5 Ways to Engage Students During Telepractice
When engaging students during telepractice it is important to incorporate the same level of expectations that you would have in a brick-and-mortar setting. Create a list of virtual classroom/session expectations and hold students accountable to meet them. Creating rules and guidelines together will help students hold themselves accountable.
Activities to Engage Your Students
Listed below are a few activities that can help keep students on task and engaged during lessons across all subjects.
1. Have Open Discussions
Once you have established safe and healthy ground rules, you can allow students to have more open discussions and use the chat with emojis to express or provide comments and reactions. Having students respond in the chat with appropriate comments can keep students engaged while they are teaching each other or while listening to the Teacher or Service provider. Plan to teach students how you want them to respond in the chat before a lesson. Keeping students engaged starts with ensuring they know their roles and how they should respond or react to information.
2. Breakout Rooms
Use breakout rooms to allow students to collaborate on assignments. The more independence and collaboration opportunities the teacher creates the more students can engage with each other.
3. Flip the Classroom
Allow students to teach each other in small groups. Provide the content you would like them to read, assign groups, and give each student a role. The reader for each section or page, the note taker or writer, the presenter, and the timekeeper. After the teacher provides content and examples of each task, allow students to enter breakout rooms and start their assigned job. After the time is up the presenter should report back to the whole group. Each presenter must teach the rest of the group about the assigned reading material reviewed in their small group.

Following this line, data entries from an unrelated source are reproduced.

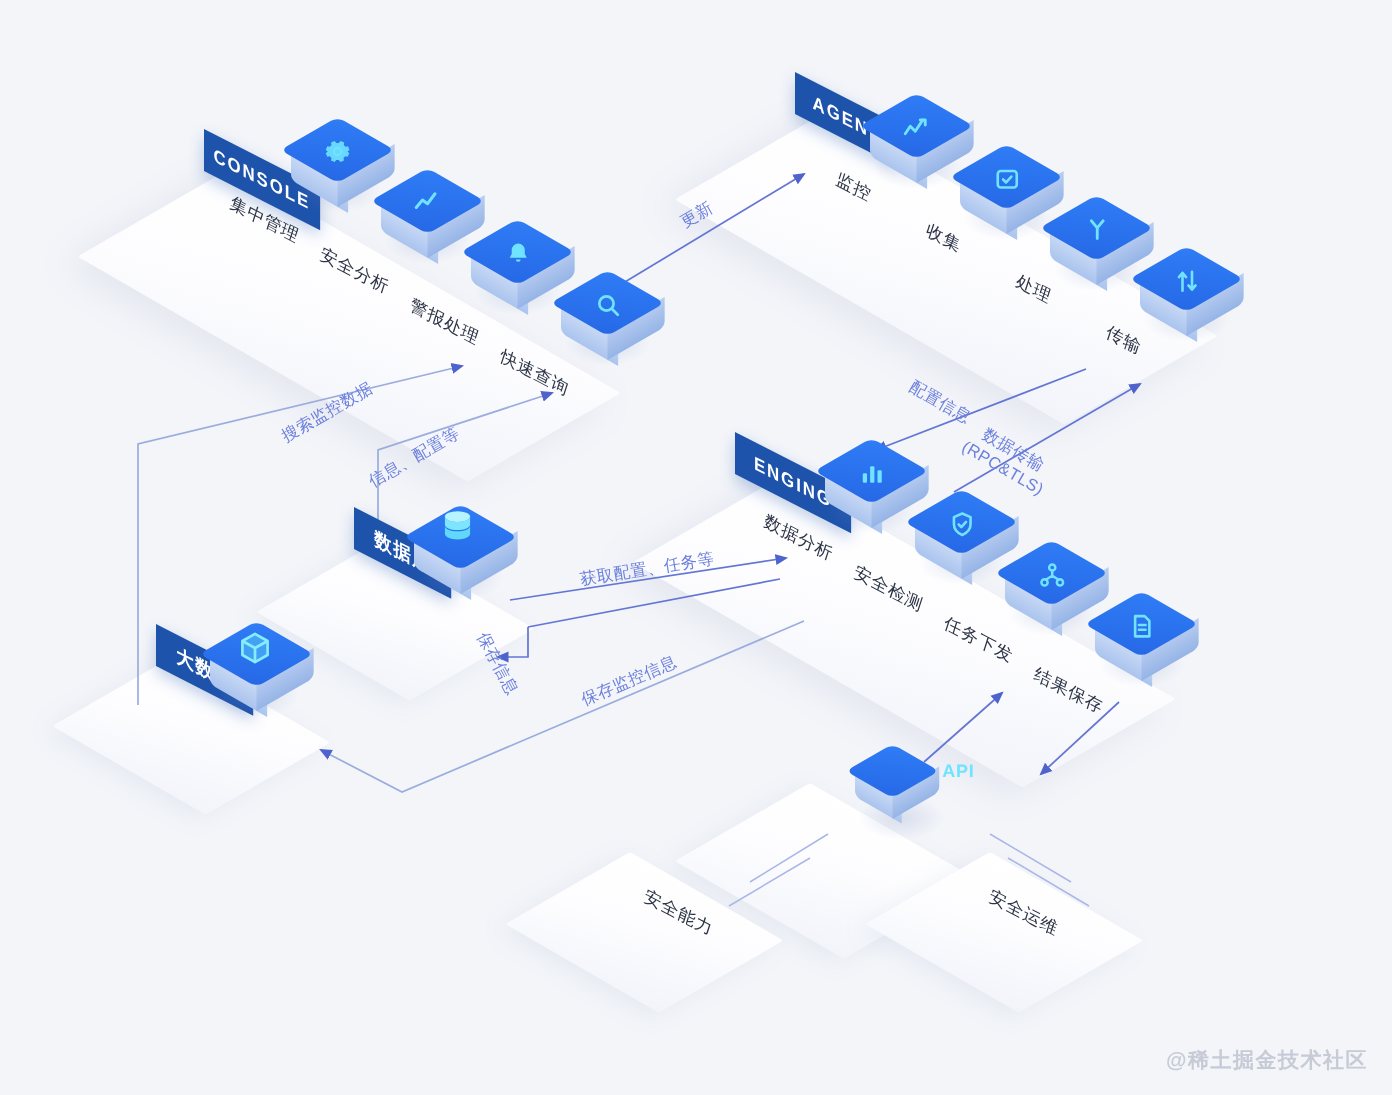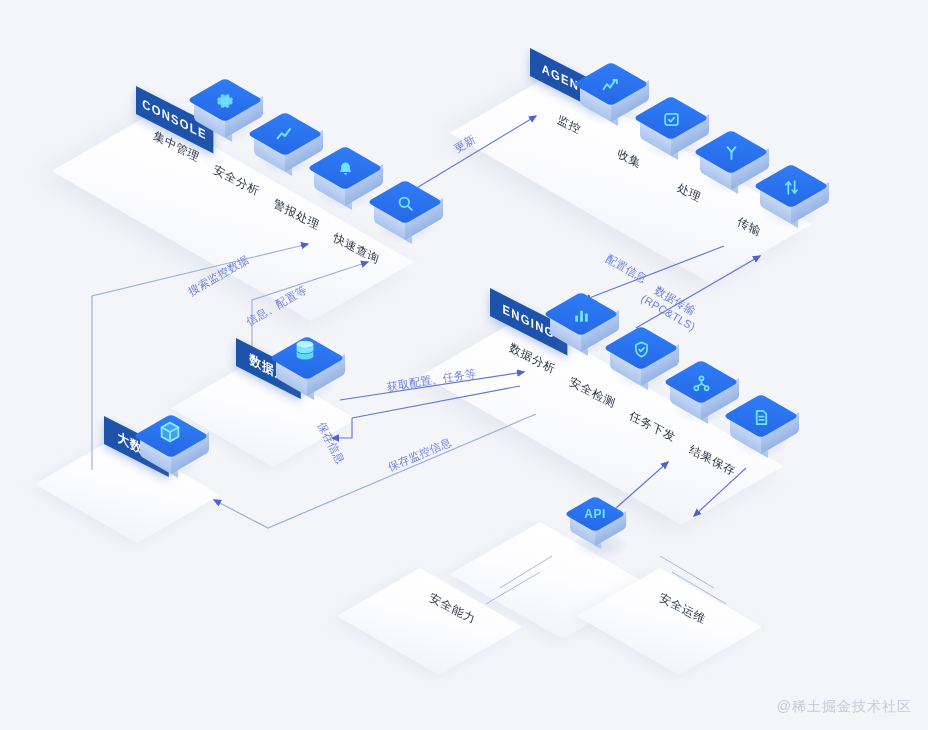"API" div.glyph { margin-left: none -> 44px }
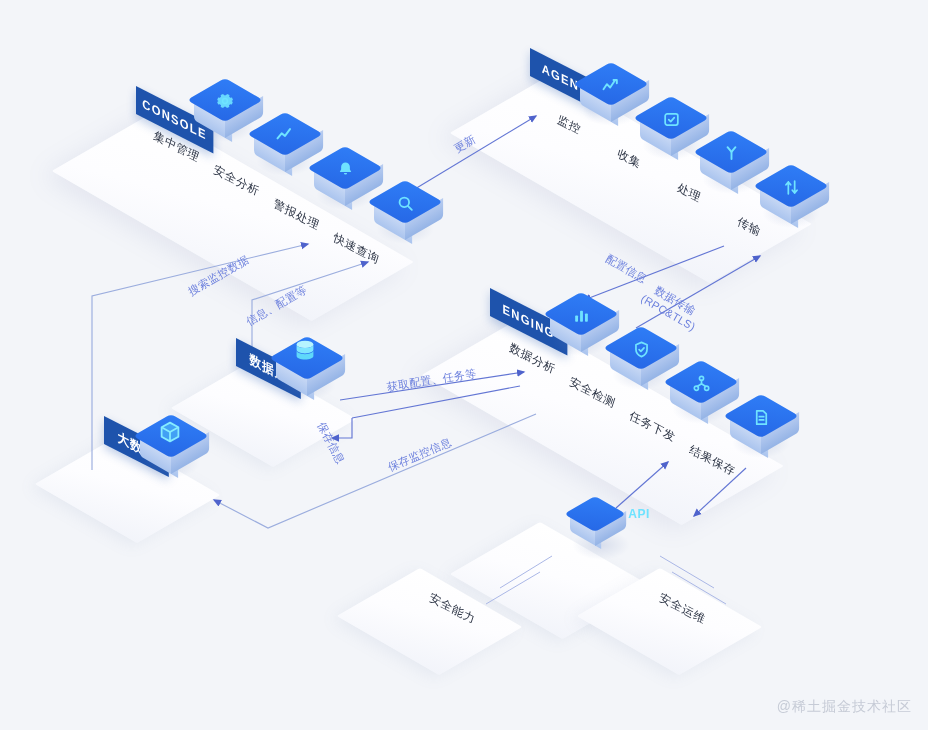"@稀土掘金技术社区" .watermark { font-weight: none -> bold }
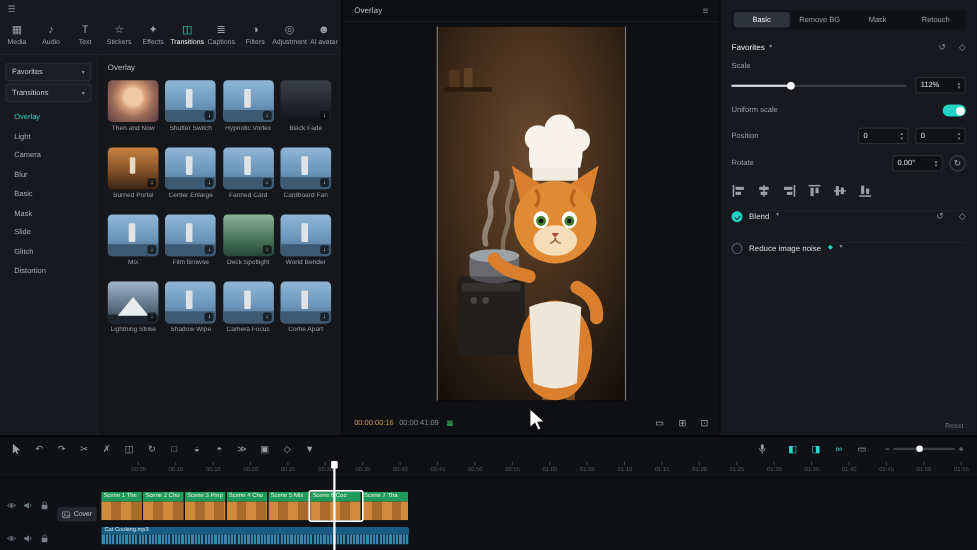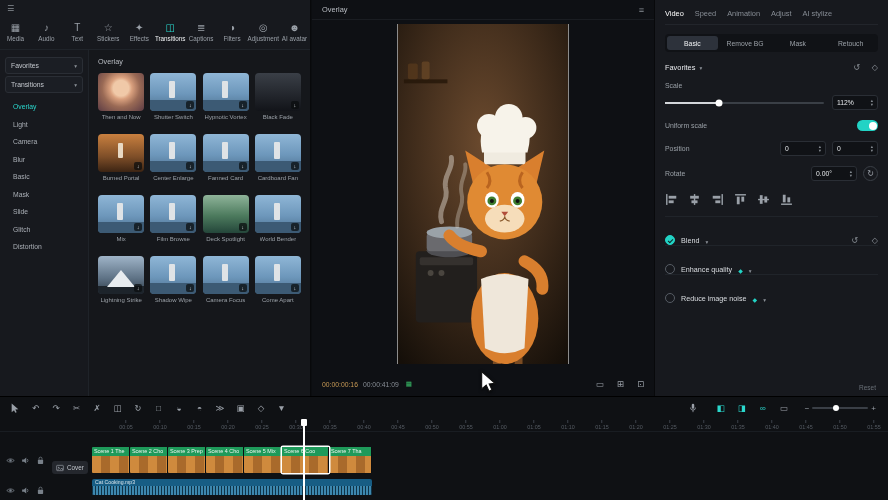"Video" div.itabs { html: <div> <div>Video</div> <div>Speed</div> <div>Animation</div> <div>Adjust</div> <div>AI stylize</div> </div> -> none }
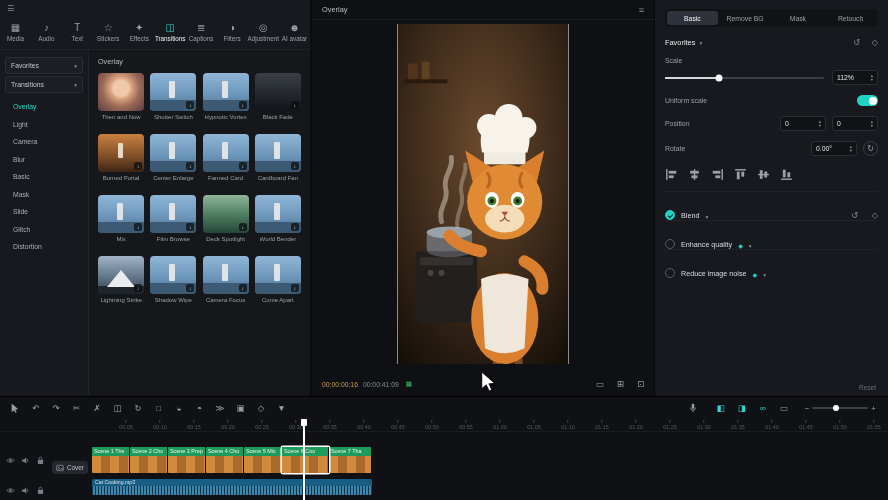"Blend" .sec-row { align-items: flex-end -> flex-start }
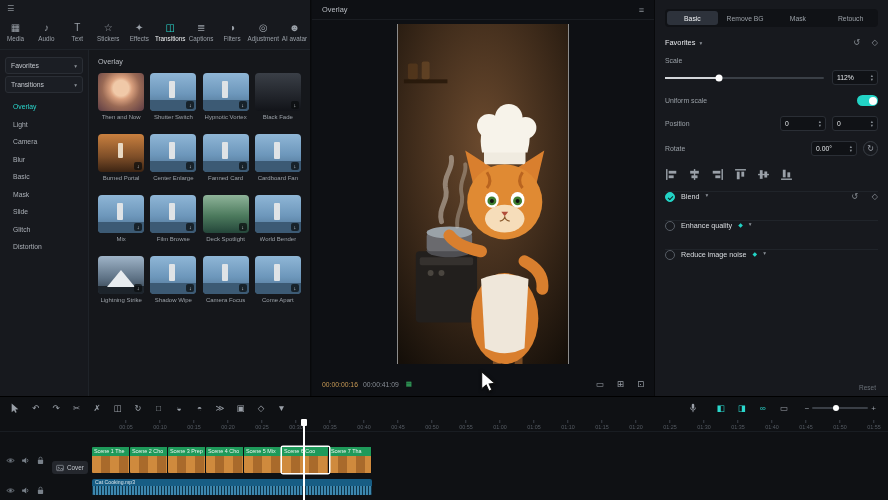"Enhance quality" div.sec-row { html: <div> <div></div> <div>Enhance quality</div> <div>◆</div> <div>▾</div> </div> -> none }
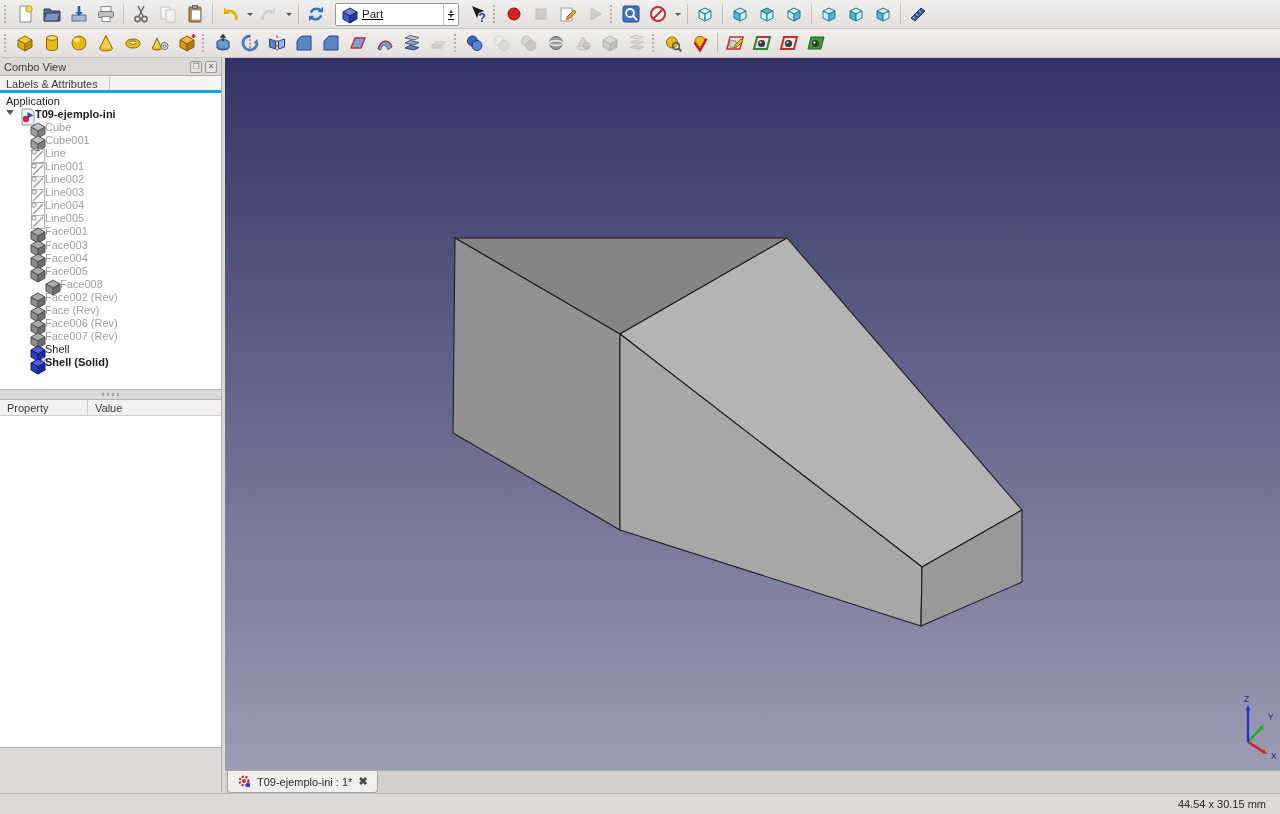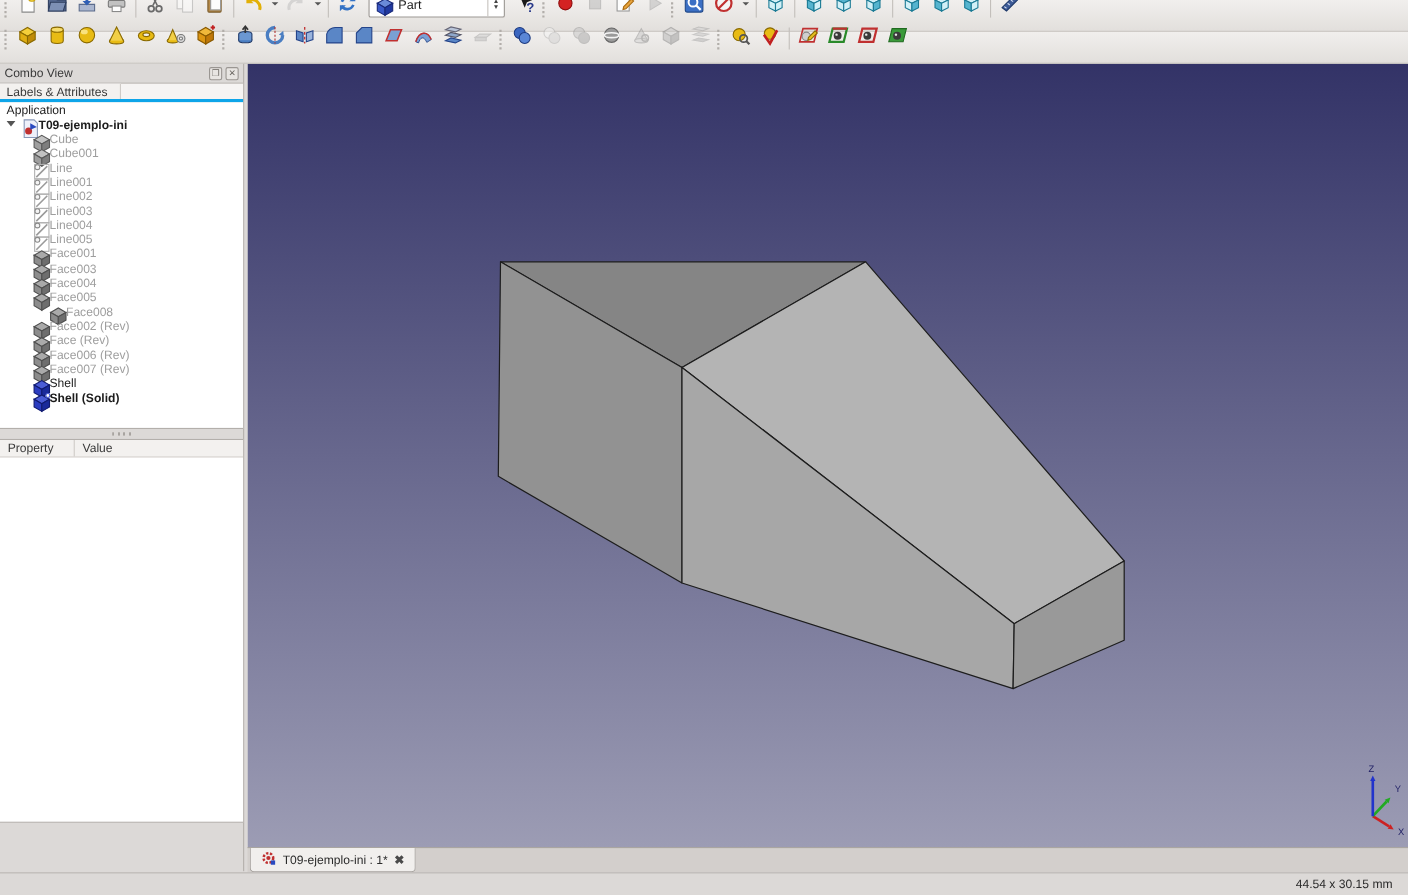"Part" .toolbar { align-items: flex-end -> center; text-decoration: none -> underline }
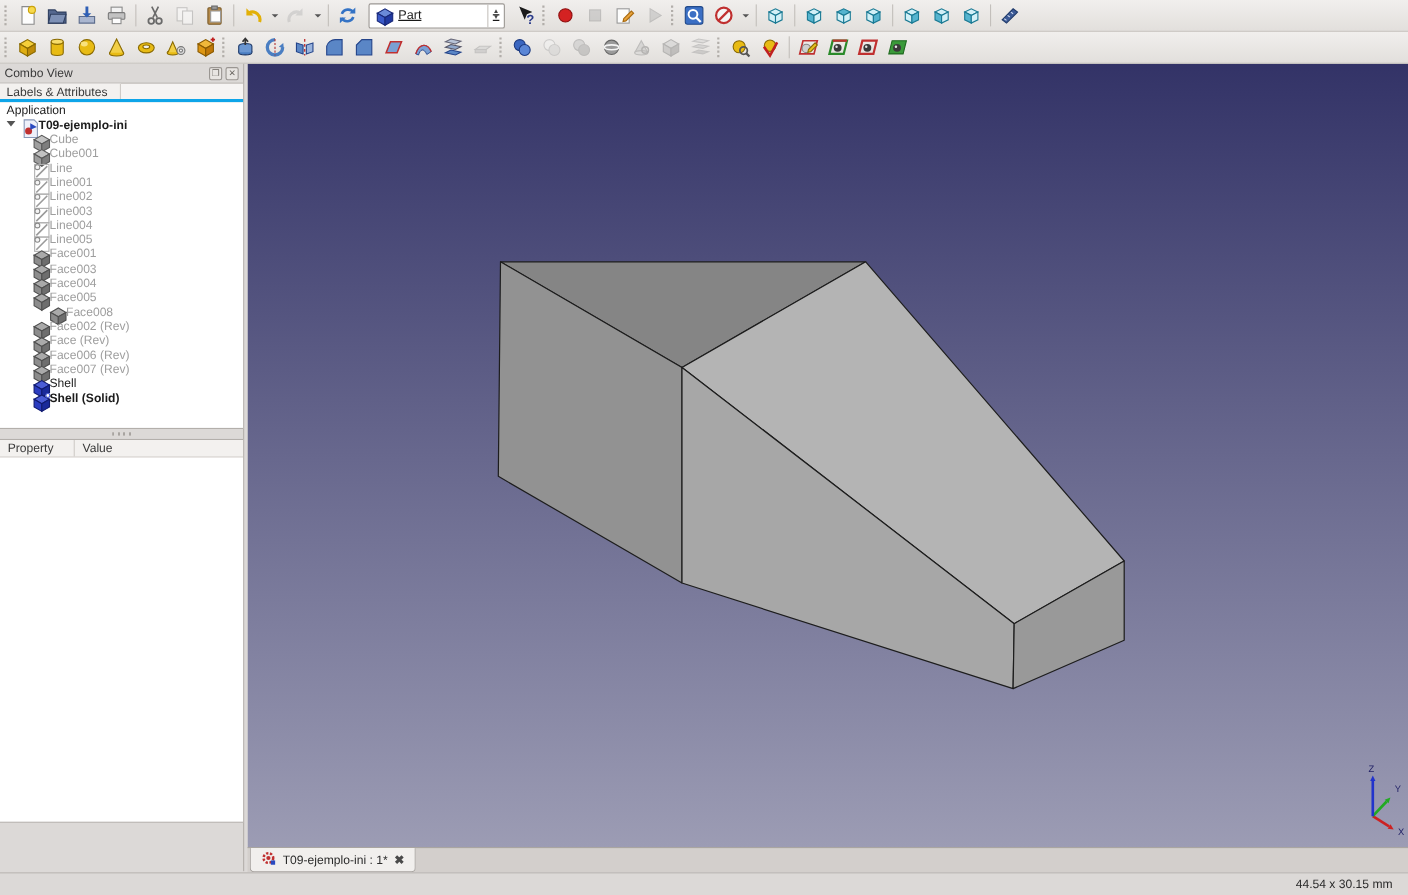"Property" .prop-header .c1 { width: 68px -> 88px }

These jobs should rotate every day and of course, take students’ strengths and weaknesses into consideration when creating the job list. With younger elementary students Provide them with a paragraph or two sentences, in each group, one student can identify CVC words in a sentence while another student highlights all upper-case letters using zoom annotate features, and another student can circle all the punctuation in a paragraph.
4. Lesson Wrap Up
At the end of each lesson create an opportunity for students to respond to a post. Using a Whiteboard or another application such as Padlet, allowing students to respond virtually and see each other’s responses, and give positive feedback to at least two other students. Younger students can respond to a post such as “3 things you learned today” or “What was your favorite part of the lesson?” An example of younger Elementary students using the keyboard is typing a sentence using a new vocabulary word from today’s lesson or typing a word using the letter of the day. Responding to students and seeing another student provide feedback creates a positive interaction and engagement between students.
5. Peer Sharing
Sharing a project or group project and providing feedback is always engaging. Have students share their screen and their projects with one another. This will create dialogue and conversation with students and allow them to collaborate, problem-solve, and improve their writing or math strategies. Lower elementary students could also draw a picture and share it with the class or find an object that starts with the same sound at home or in the classroom, students really enjoy show and tell.
Engaging students can be difficult onsite and during telepractice. Don’t be discouraged it’s important to be flexible and talk to paraprofessionals or parents to aid or provide help. Be open to trying new things. If working with one student one to one, build a relationship and provide options, ask students things they enjoy and games they like to play. Always listen to the students and parents and incorporate students’ interests to keep them engaged during activities.